Copy every line of the data that contains the string "text".
Information shown START
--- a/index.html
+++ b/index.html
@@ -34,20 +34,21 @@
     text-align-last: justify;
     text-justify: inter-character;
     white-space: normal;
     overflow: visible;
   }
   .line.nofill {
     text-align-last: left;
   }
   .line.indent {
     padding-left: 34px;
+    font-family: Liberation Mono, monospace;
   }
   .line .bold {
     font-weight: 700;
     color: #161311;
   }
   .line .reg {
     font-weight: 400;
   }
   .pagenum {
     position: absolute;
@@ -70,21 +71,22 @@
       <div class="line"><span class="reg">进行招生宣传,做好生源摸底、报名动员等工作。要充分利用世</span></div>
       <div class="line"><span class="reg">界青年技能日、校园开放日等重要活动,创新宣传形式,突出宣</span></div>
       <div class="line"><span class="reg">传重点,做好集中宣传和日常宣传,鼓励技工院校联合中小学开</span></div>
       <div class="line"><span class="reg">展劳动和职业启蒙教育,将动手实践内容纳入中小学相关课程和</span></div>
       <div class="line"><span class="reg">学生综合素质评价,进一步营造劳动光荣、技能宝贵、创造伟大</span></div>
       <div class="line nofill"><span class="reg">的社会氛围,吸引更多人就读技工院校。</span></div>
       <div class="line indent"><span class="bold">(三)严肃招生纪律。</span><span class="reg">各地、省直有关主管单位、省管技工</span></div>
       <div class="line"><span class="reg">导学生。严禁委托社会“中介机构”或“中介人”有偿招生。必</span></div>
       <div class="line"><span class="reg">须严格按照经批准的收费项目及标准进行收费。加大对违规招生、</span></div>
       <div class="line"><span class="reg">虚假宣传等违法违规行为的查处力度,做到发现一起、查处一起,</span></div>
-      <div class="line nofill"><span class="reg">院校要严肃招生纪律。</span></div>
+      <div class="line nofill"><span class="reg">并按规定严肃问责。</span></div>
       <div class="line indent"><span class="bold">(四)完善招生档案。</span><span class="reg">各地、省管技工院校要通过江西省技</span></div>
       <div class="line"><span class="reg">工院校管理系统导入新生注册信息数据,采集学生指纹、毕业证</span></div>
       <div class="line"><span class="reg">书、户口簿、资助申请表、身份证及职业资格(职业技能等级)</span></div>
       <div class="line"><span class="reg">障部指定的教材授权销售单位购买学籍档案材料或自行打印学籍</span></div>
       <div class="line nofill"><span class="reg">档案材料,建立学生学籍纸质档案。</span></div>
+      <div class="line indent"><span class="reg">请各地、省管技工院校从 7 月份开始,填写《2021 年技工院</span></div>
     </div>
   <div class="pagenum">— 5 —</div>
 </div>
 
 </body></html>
Information shown END
• **Task solution**:
     text-align-last: justify;
     text-justify: inter-character;
     text-align-last: left;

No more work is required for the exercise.